#### Task requirements:
Everything from the opening line of the listing below to the line that has "html: none ->", inclusive, should be returned exactly, except the pictures.

#### Exercise material:

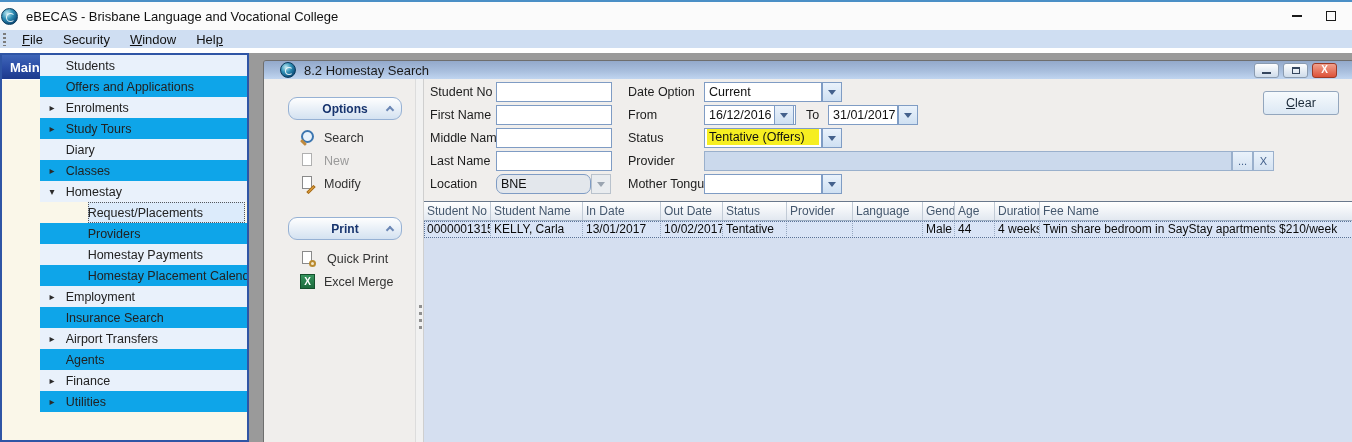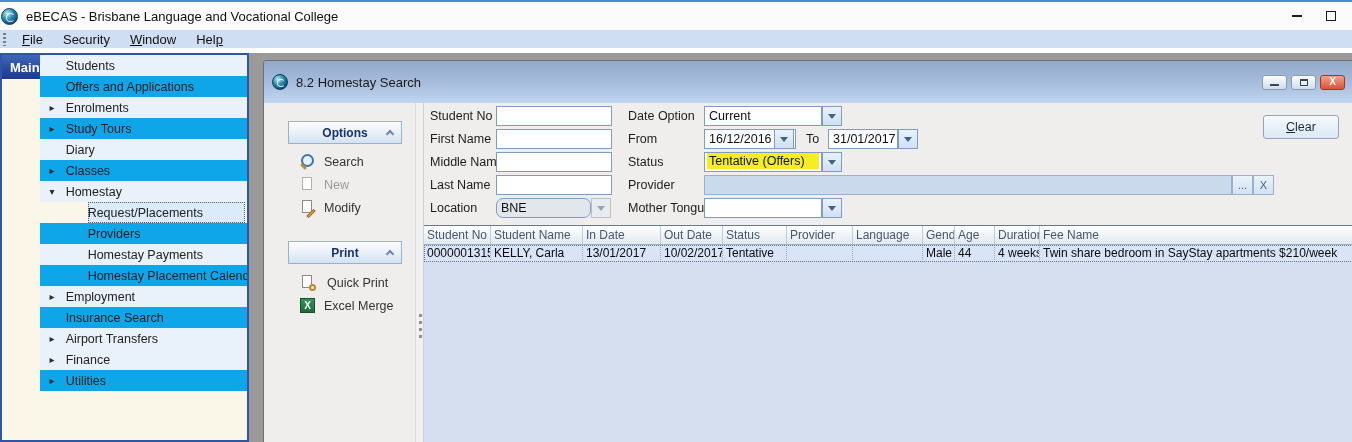"8.2 Homestay Search" .caption { height: 42px -> 18px; padding: 0 8px -> 0 16px }
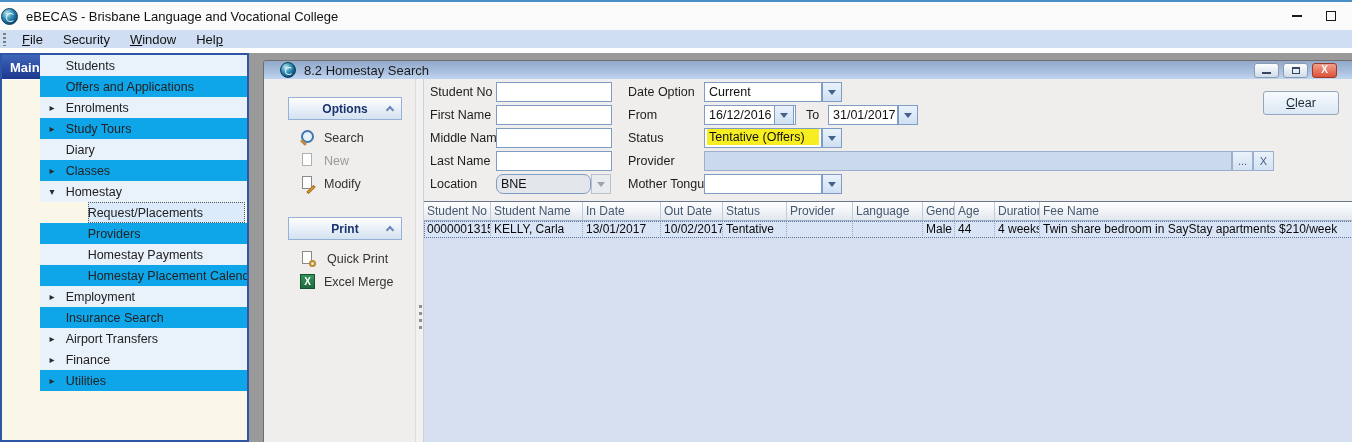"Options" .group-hdr { border-radius: 0 -> 9px }
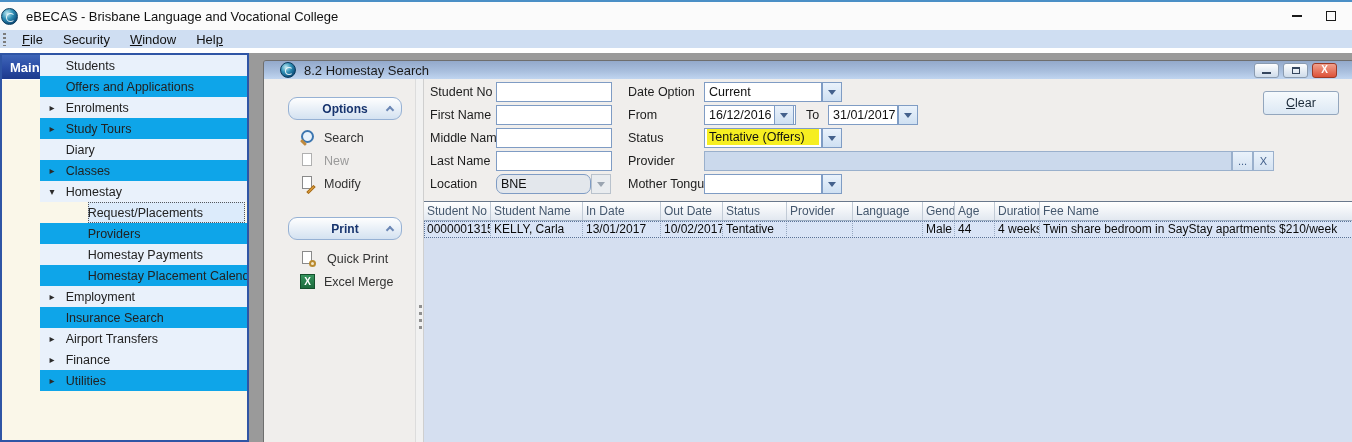"Agents" div.tree-row { html: none -> <div> <span></span> <span>Agents</span> </div> }
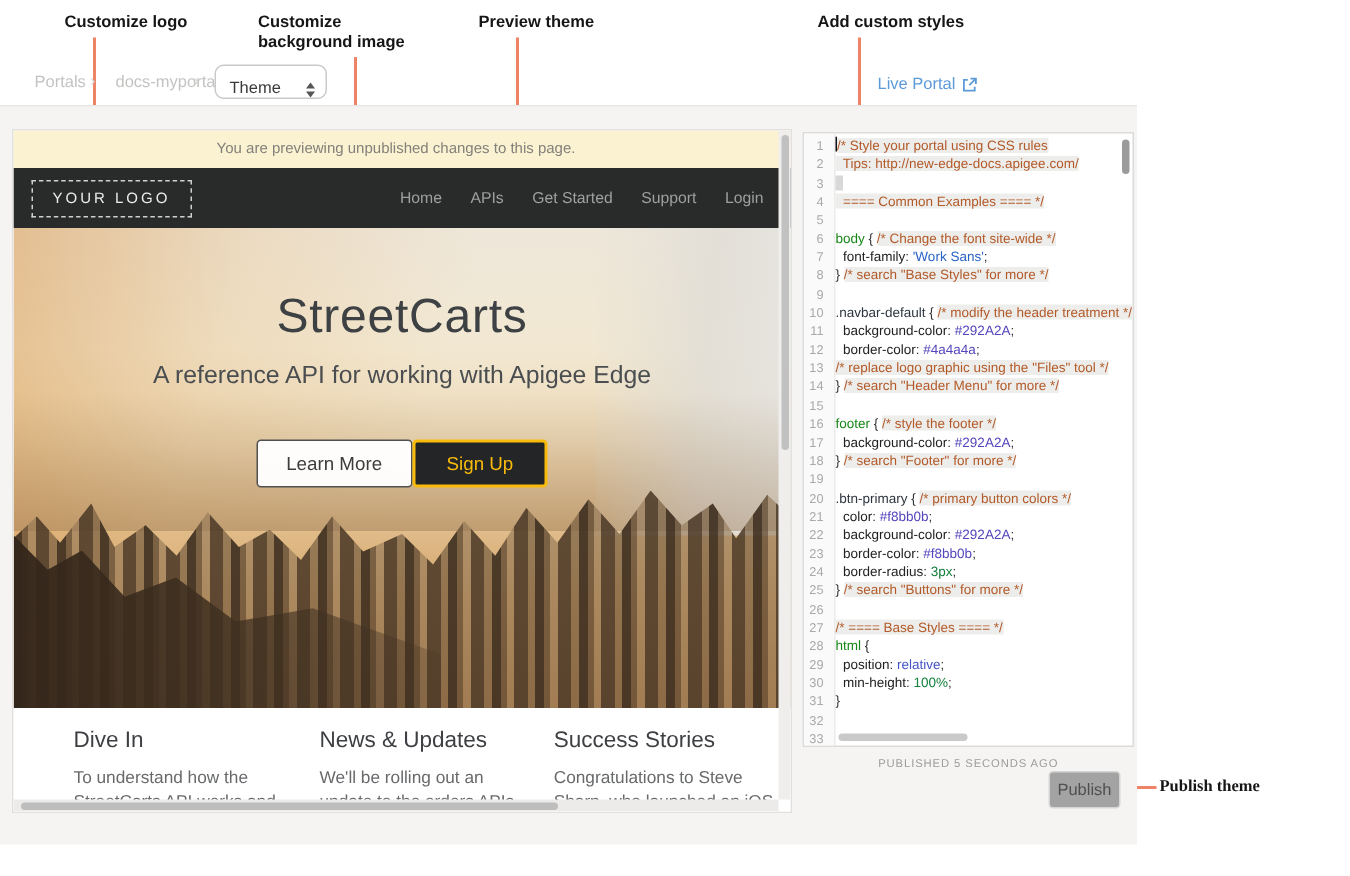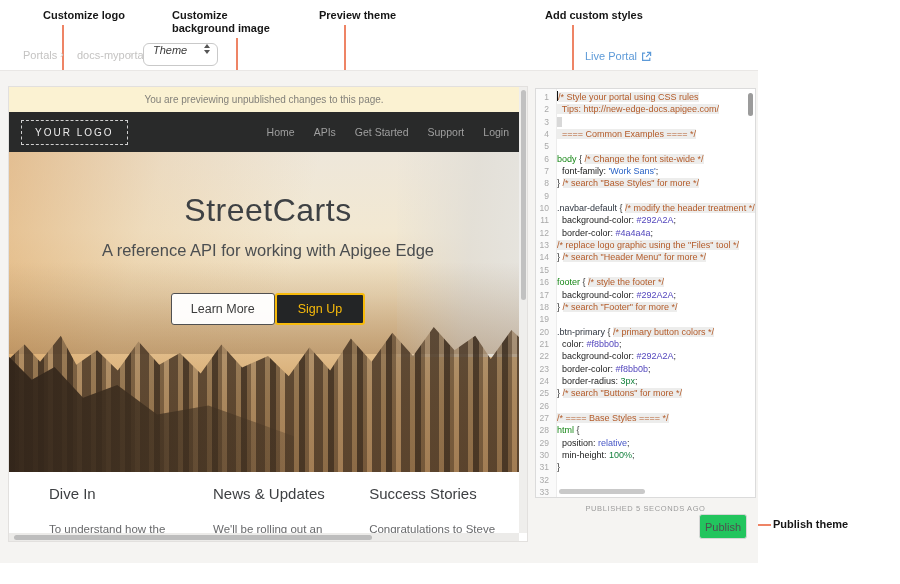"Theme" .theme-select { align-items: flex-start -> flex-end; font-style: italic -> none }
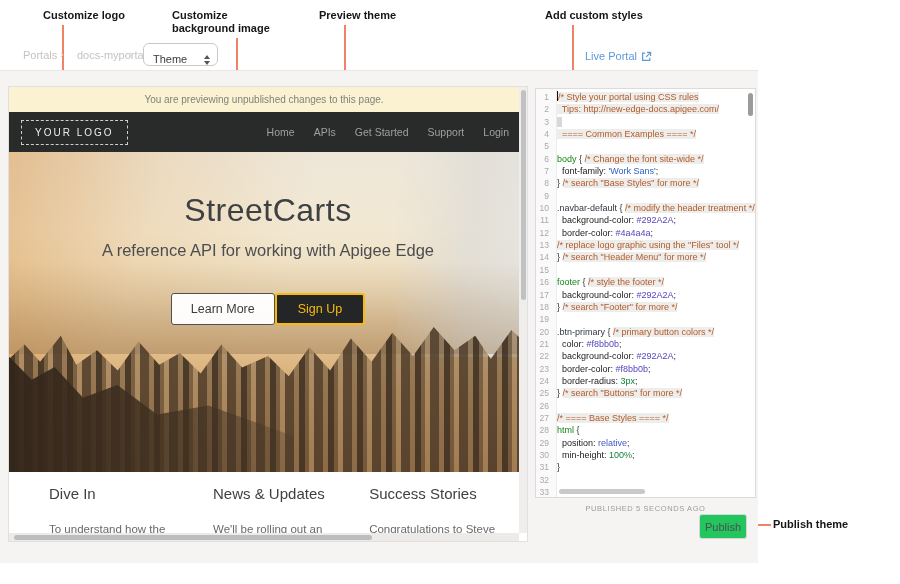"Dive In" .pcol-title { margin-bottom: 19px -> 9px }
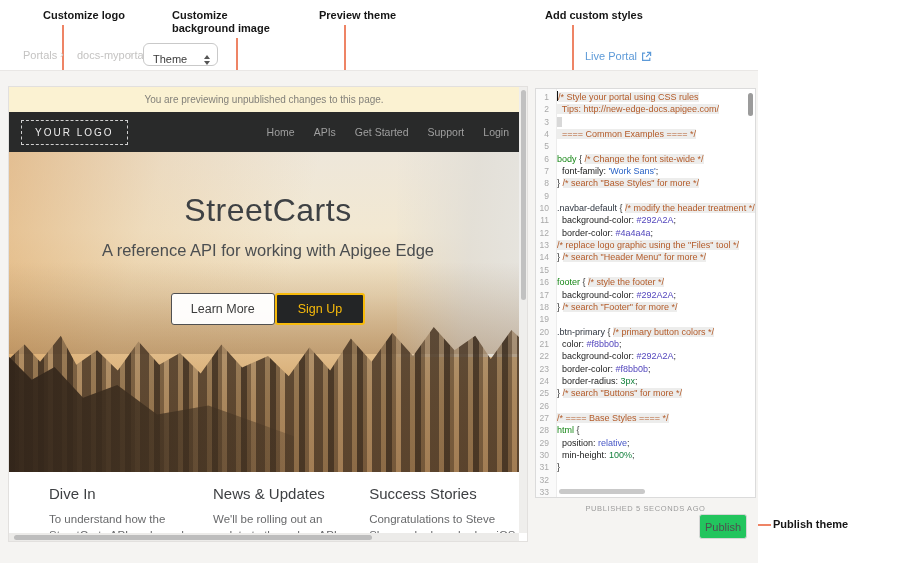"Publish" .publish-btn { background: #22c55e -> #a3a3a3 }
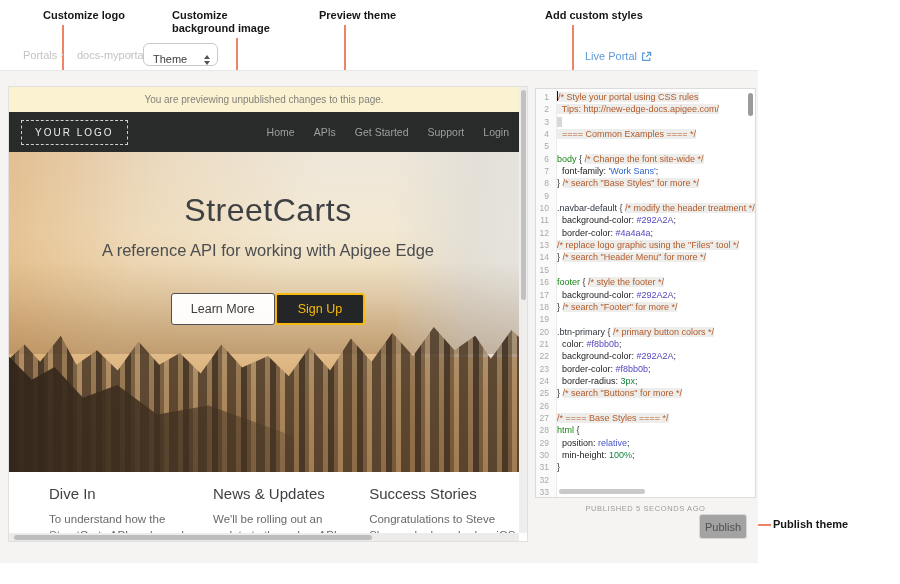"Publish theme" div.ann-label { font-family: none -> Liberation Serif, serif }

#### Exercise output:
"8.2 Homestay Search" .caption { height: 42px -> 18px; padding: 0 8px -> 0 16px }
"Options" .group-hdr { border-radius: 0 -> 9px }
"Agents" div.tree-row { html: none -> <div> <span></span> <span>Agents</span> </div> }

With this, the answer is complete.